Search code examples
algorithmedit-distance

Edit distance explanation


I have seen a lot of code to solve that but I am not able to see why they are using a matrix to represent the distance between two words. Can any one please explain to me?

Here is a sample code I found:

public static int minDistance(String word1, String word2)
{
    int l1 = word1.length(), l2 = word2.length();

    int[][] d = new int[l1 + 1][l2 + 1];

    // the edit distance between an empty string and the prefixes of
    // word2
    for (int i = 0; i < l2 + 1; i++) {
        d[0][i] = i;
    }

    // the edit distance between an empty string and the prefixes of
    // word1
    for (int j = 0; j < l1 + 1; j++) {
        d[j][0] = j;
    }

    for (int i = 1; i < l1 + 1; i++) {
        for (int j = 1; j < l2 + 1; j++) {
            if (word1.charAt(i - 1) == word2.charAt(j - 1)) {
                d[i][j] = d[i - 1][j - 1];
            } else {
                d[i][j] = min(1 + d[i][j - 1], 1 + d[i - 1][j],
                1 + d[i - 1][j - 1]); // min of insertion,
                // deletion, replacement
            }
        }
    }

    return d[l1][l2];
}

Solution

  • The matrix contains [at the end] the edit distances between all the prefixes of word1 and all the prefixes of word2.

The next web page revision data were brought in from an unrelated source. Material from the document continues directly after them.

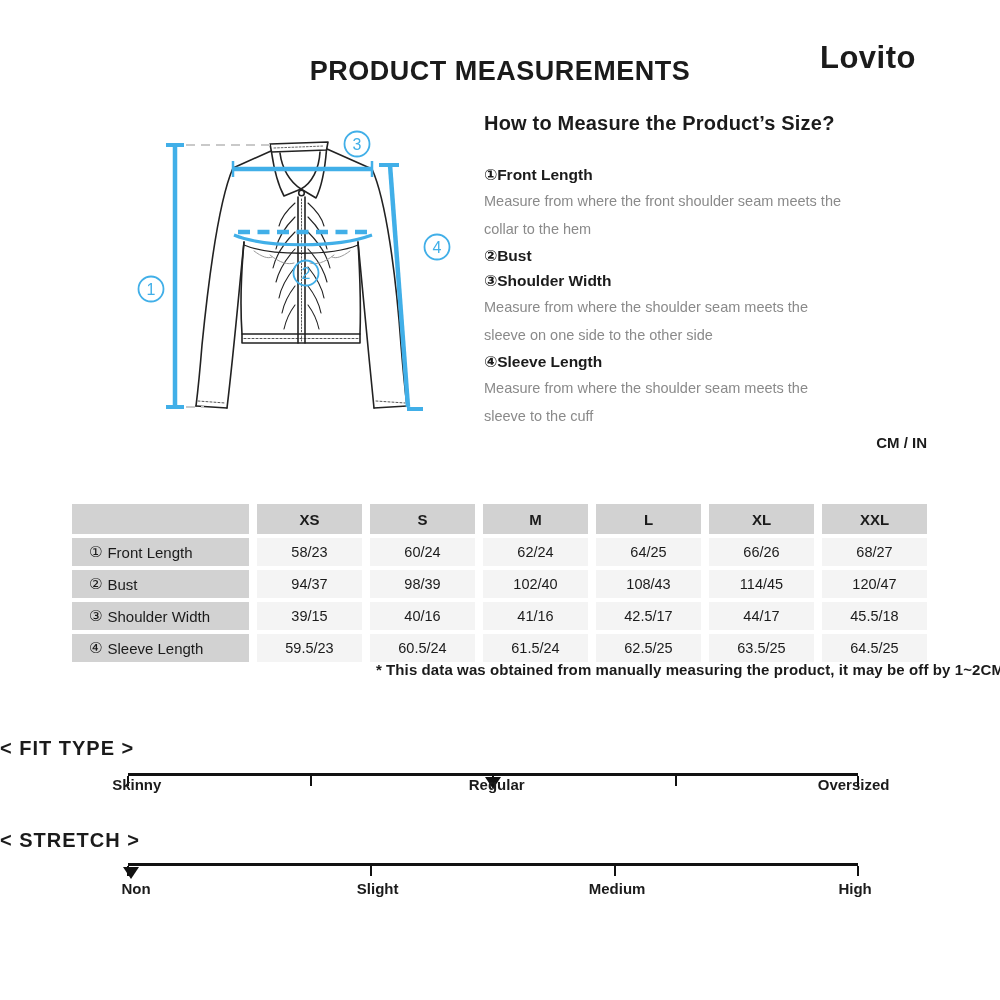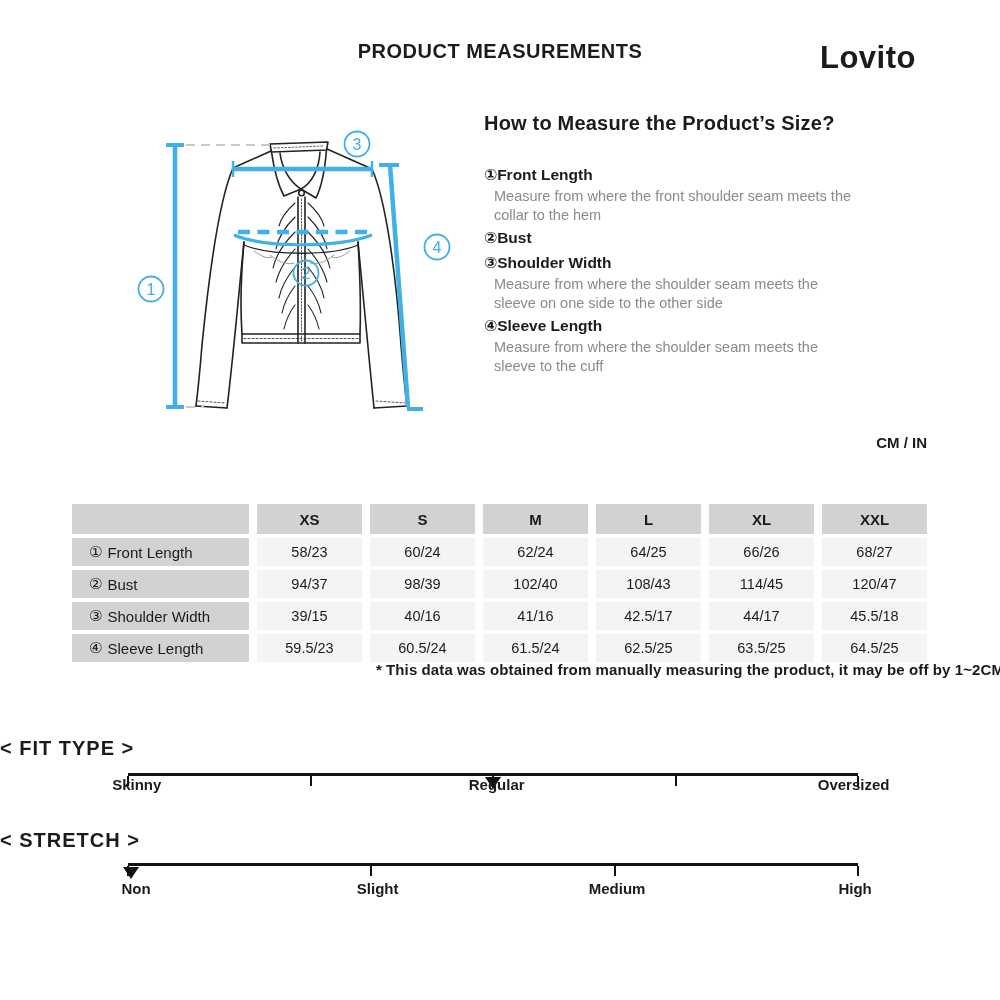"PRODUCT MEASUREMENTS" .page-title { font-size: 20px -> 27px; top: 40px -> 56px }
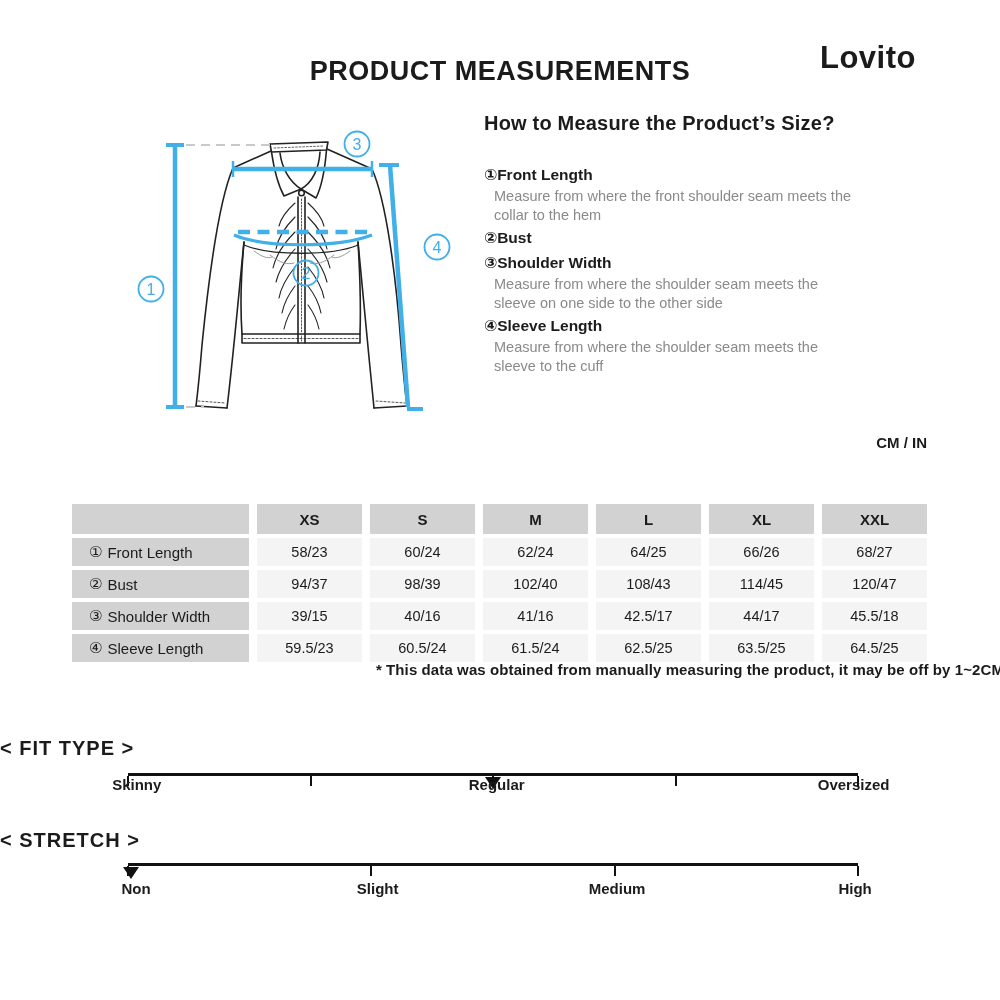"Measure from where the front" .howto-item-desc { line-height: 19px -> 28px; margin-left: 10px -> none }
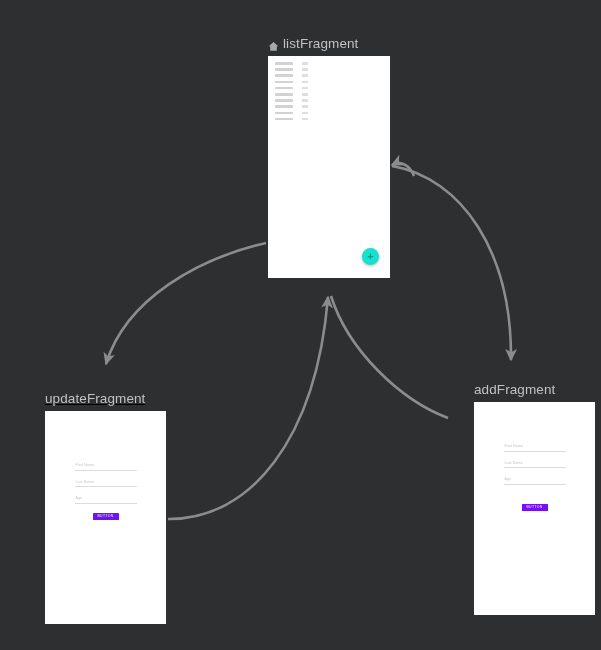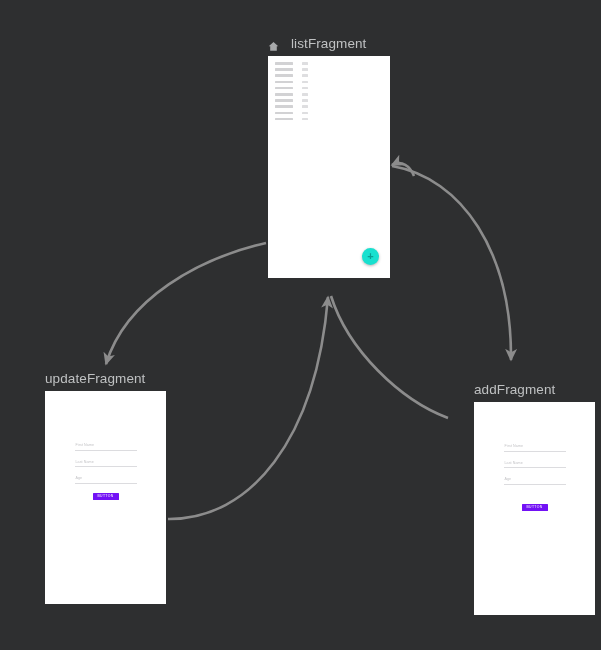"listFragment" .node-label { gap: 12px -> 4px }
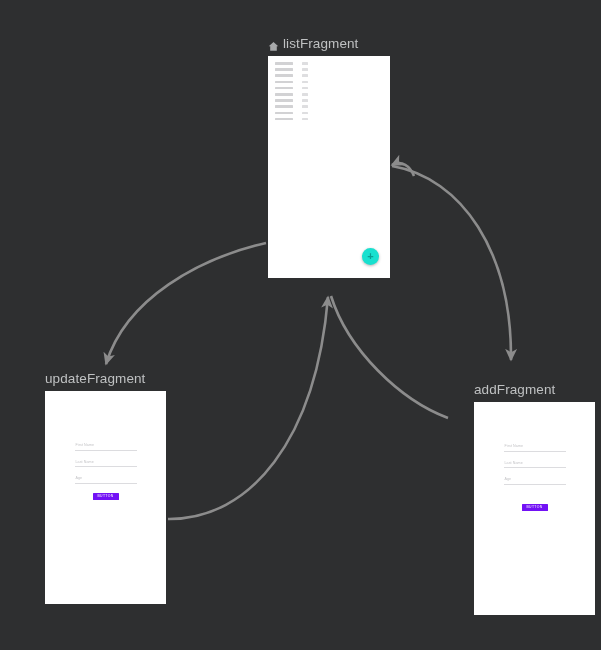"updateFragment" div.node { text-decoration: none -> underline; top: 371px -> 391px }
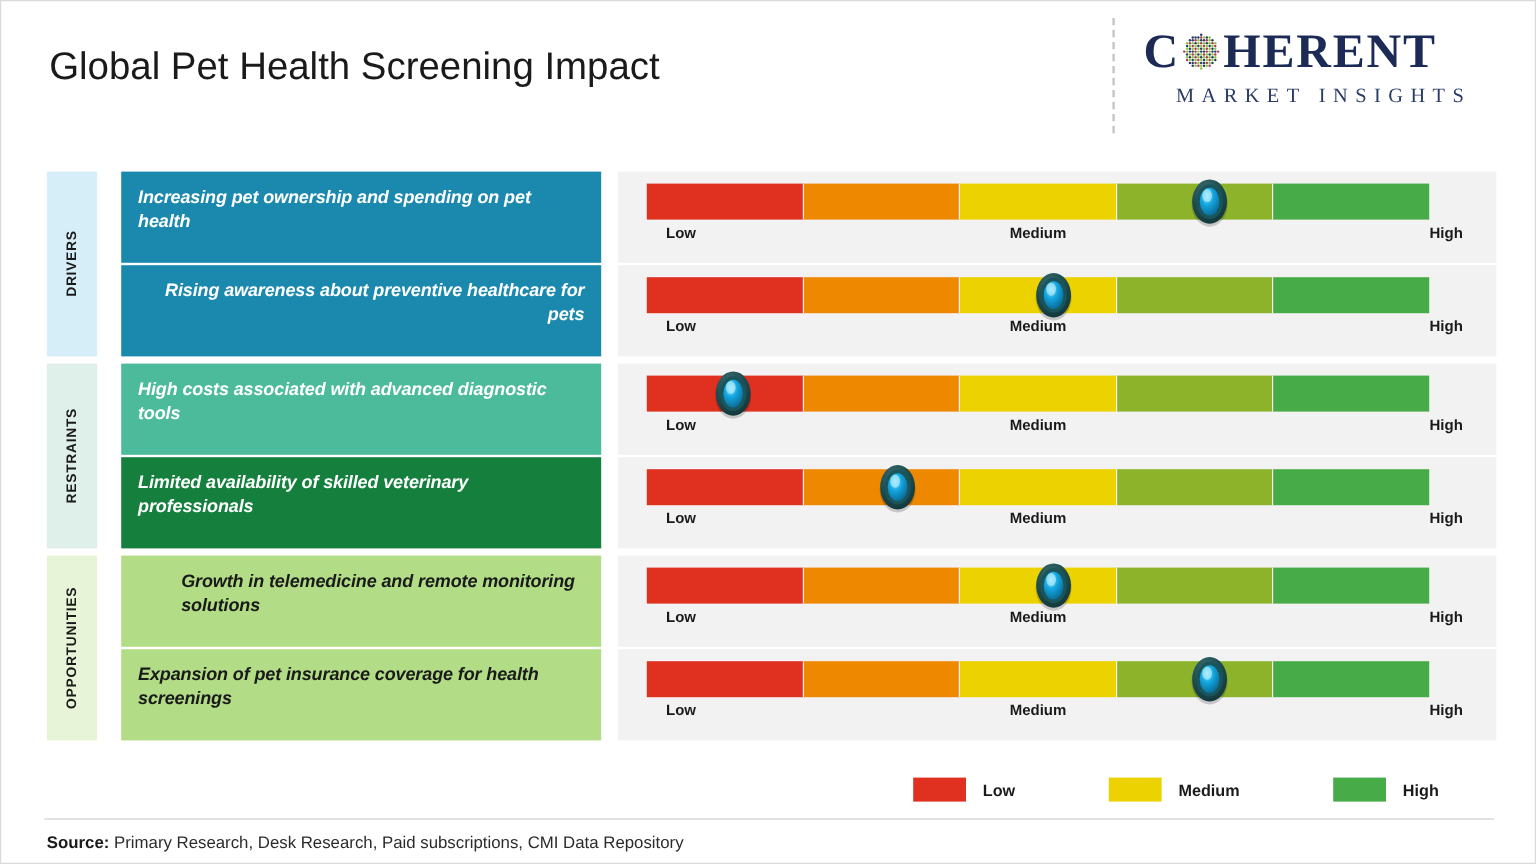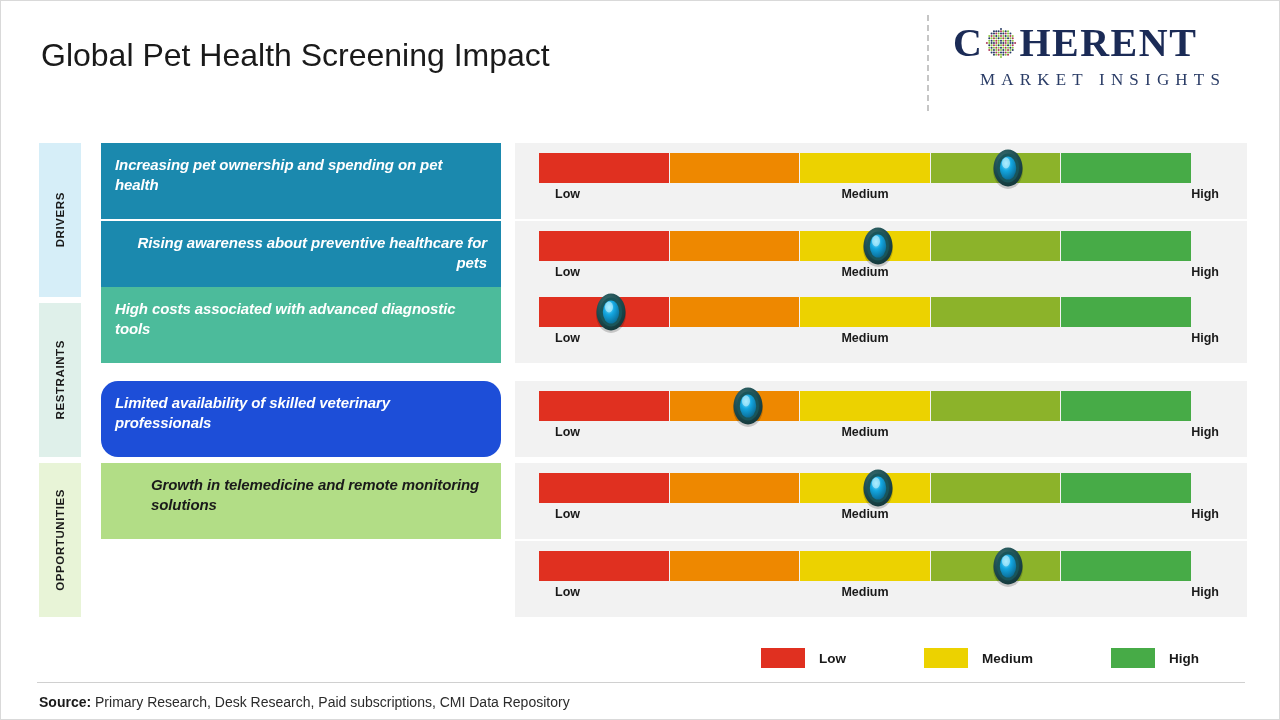"High costs associated with advanced" div.row { top: 144px -> 160px }
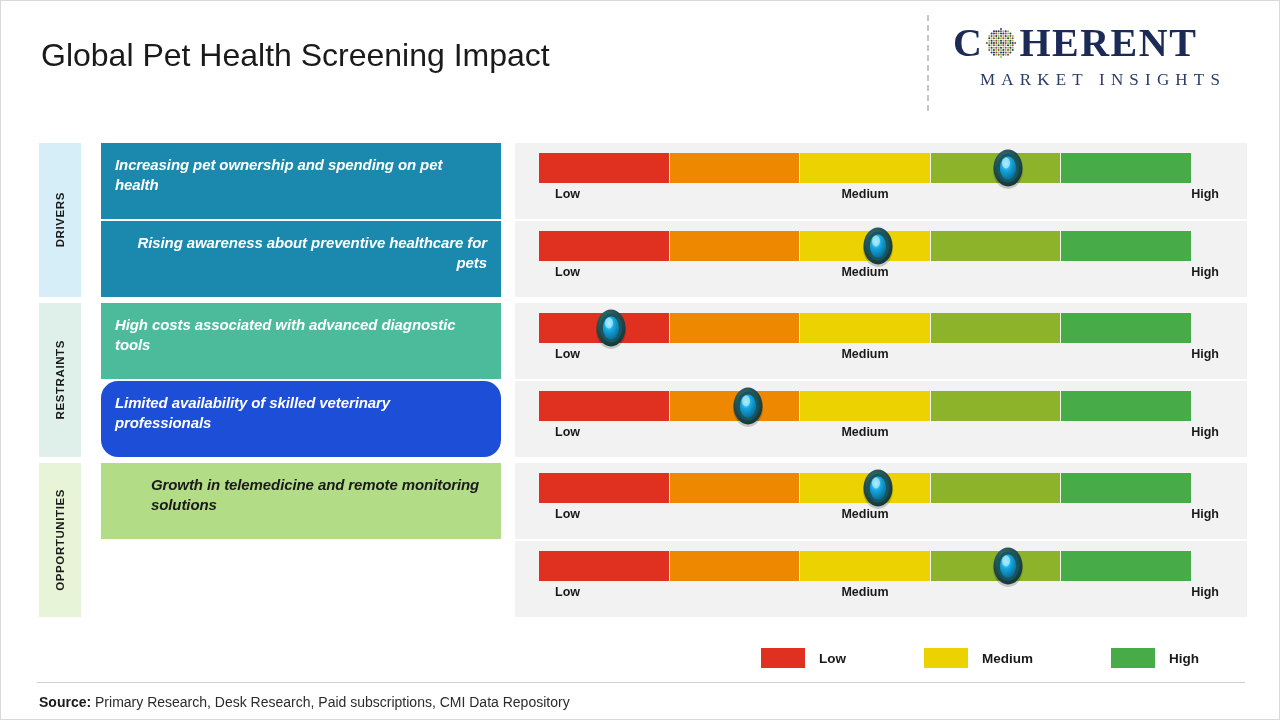"Limited availability of skilled" div.stmt { background: #1d4ed8 -> #15803d; border-radius: 17px -> none }
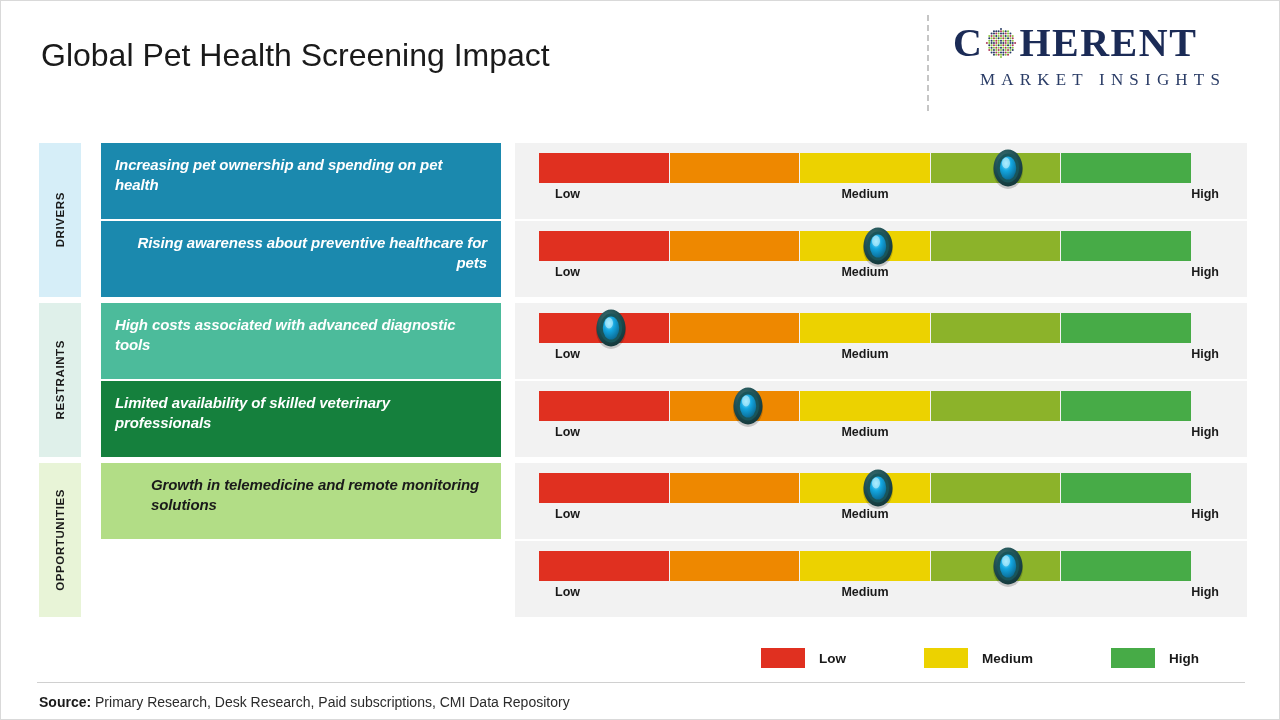"Expansion of pet insurance coverage" div.stmt { html: none -> <div> <div>Expansion of pet insurance coverage for health screenings</div> </div> }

    d[i][j] = edit distance between word1[0..(i-1)] and word2[0..(j-1)]
    

    You are interested in d[l1][l2]. In general, to compute d[i][j], you need to look at the three smaller neighbours d[i-1][j], d[i-1][j-1] and d[i][j-1]. So transitively, d[i][j] requires all entries where at least one coordinate is smaller than i respj (and the other not larger). The exception is when two characters word1[i-1] and word2[j-1] are equal, in which case you only need the diagonal smaller neighbour.

    If you first fill the matrix with -1 to indicate the corresponding edit distance between the prefixes has not been evaluated, and recursively calculate d[l1][l2], using the cached value of a needed d[i][j] if it has already been computed, computing it recursively and storing its value if not, some regions of the matrix may remain untouched. Possibly large regions if there are many pairs of equal characters [only the diagonal will be evaluated if the two words are equal], only small regions if any if there are few pairs of equal characters.

    In the generic case, most of the matrix is needed to compute d[l1][l2], so then it is faster to compute the matrix completely using the simple algorithm than to recur and compute only the actually required values.

    If you don't store the values for the shorter prefixes, since they are transitively required to compute d[i][j], they would have to be recalculated for each way d[i-a][j-b] is reached from d[i][j]. Since d[i-a][j-b] can be reached in many ways from d[i][j], that would cause a lot of recalculation leading to a grossly inefficient algorithm in general.

    Since the computation for each row only uses the previous row, you could do with just two arrays of length min{l1, l2} + 1 to save some memory, but unless the words are really long, it doesn't make a big difference, and the code is simpler with the full array.